>>>>>
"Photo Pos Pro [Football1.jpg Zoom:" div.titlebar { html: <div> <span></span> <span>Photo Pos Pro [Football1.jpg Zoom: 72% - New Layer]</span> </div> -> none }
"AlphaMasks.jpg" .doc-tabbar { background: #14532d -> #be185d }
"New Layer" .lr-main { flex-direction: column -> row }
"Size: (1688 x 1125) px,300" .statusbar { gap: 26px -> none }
<<<<<
>>>>>
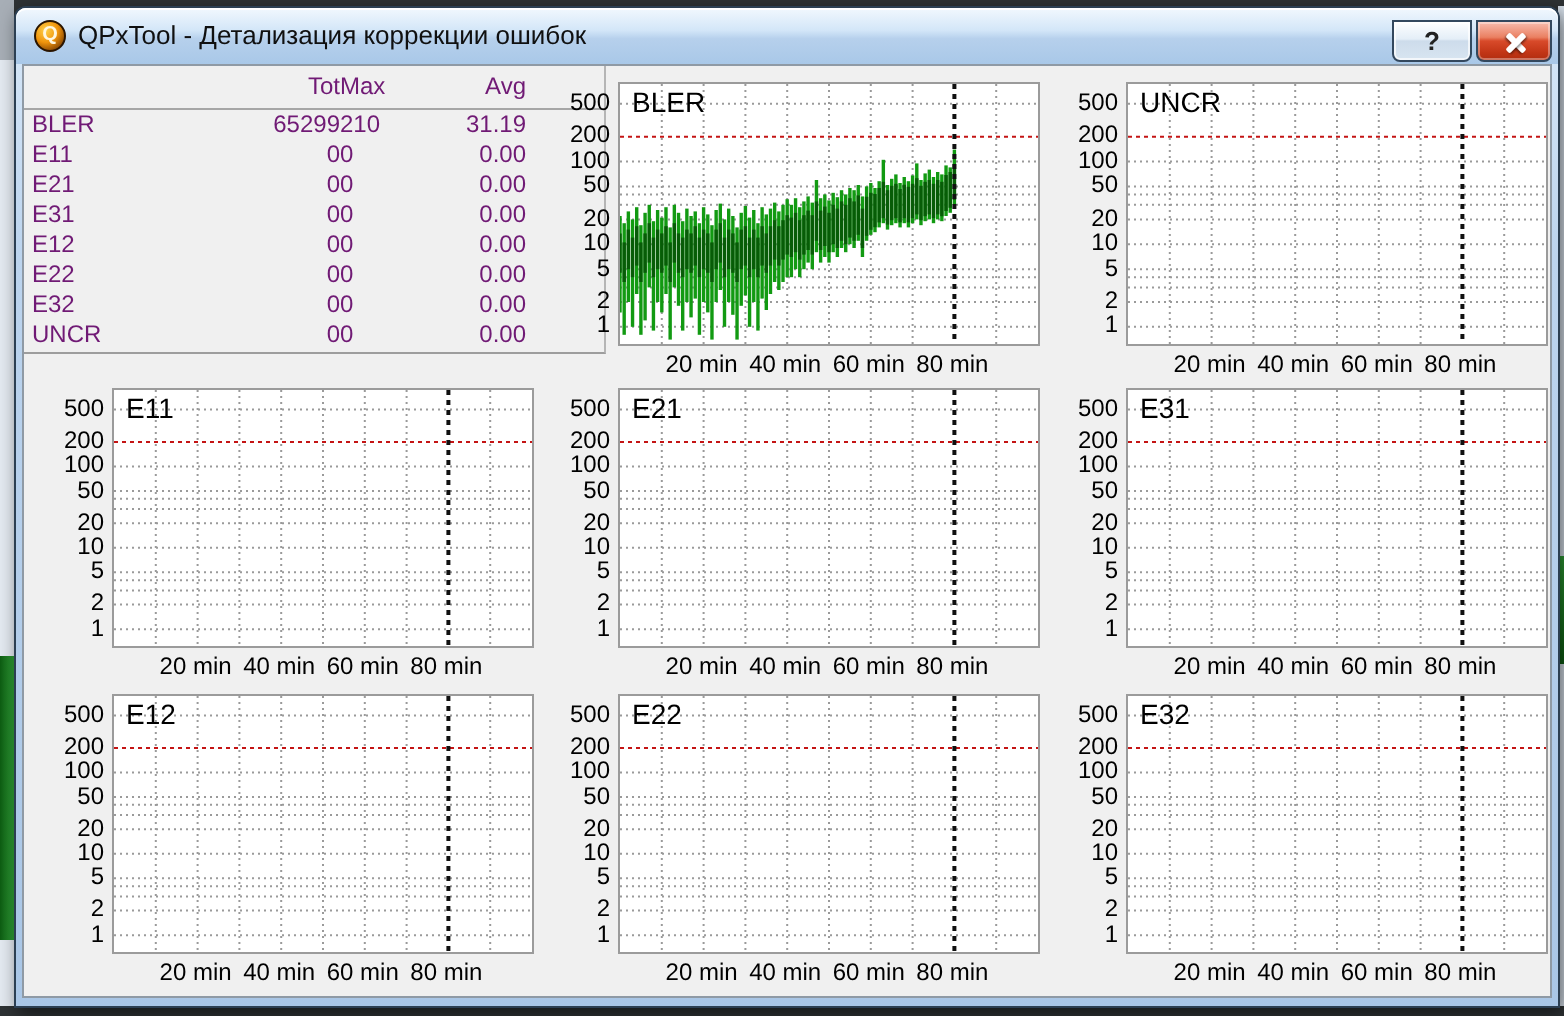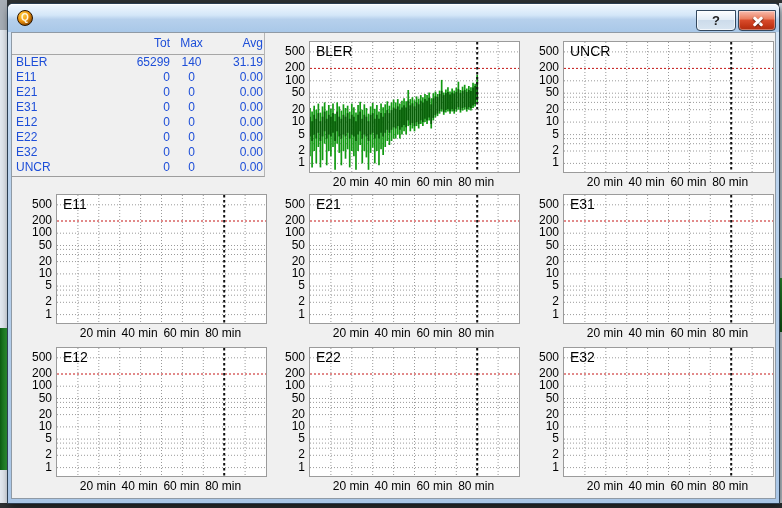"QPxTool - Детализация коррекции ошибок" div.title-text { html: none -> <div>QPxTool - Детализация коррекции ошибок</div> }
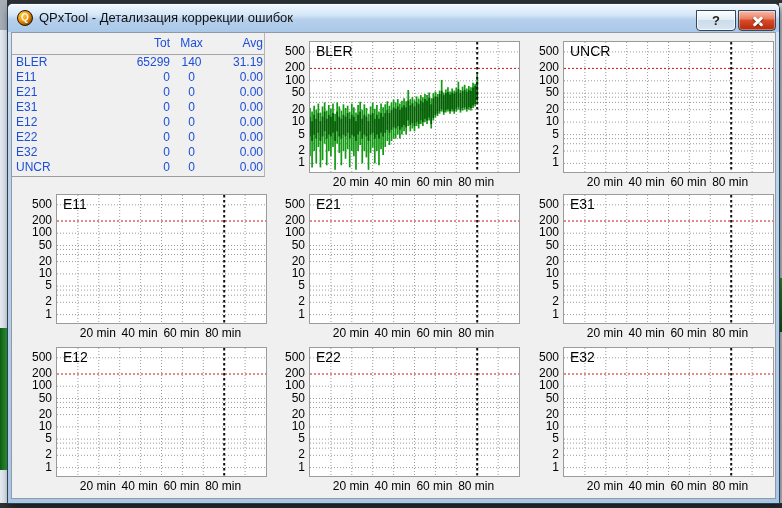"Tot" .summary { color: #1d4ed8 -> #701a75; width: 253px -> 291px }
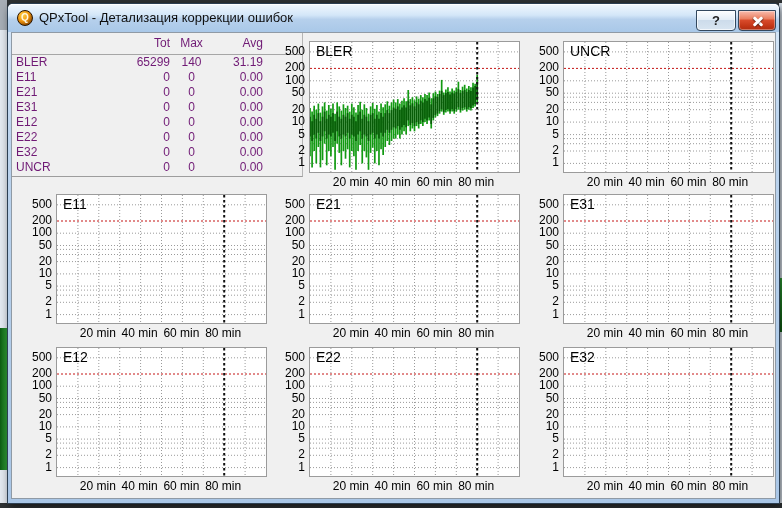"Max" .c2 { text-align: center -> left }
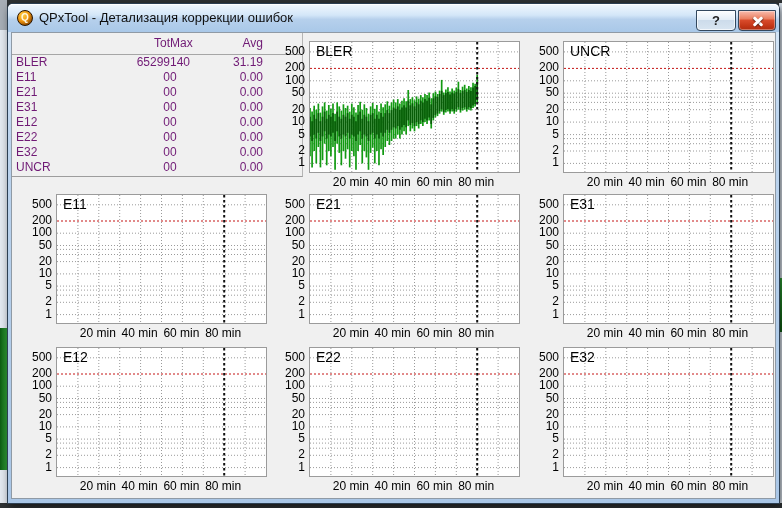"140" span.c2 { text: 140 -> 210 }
<<<<<
**Exercise goal:**
With the line that has "html: <div> <span></span>" as the first and the line that has "(1688 x 1125)" as the last, repeat exactly that run of lines above and no more.

**Completed task:**
"Photo Pos Pro [Football1.jpg Zoom:" div.titlebar { html: <div> <span></span> <span>Photo Pos Pro [Football1.jpg Zoom: 72% - New Layer]</span> </div> -> none }
"AlphaMasks.jpg" .doc-tabbar { background: #14532d -> #be185d }
"New Layer" .lr-main { flex-direction: column -> row }
"Size: (1688 x 1125) px,300" .statusbar { gap: 26px -> none }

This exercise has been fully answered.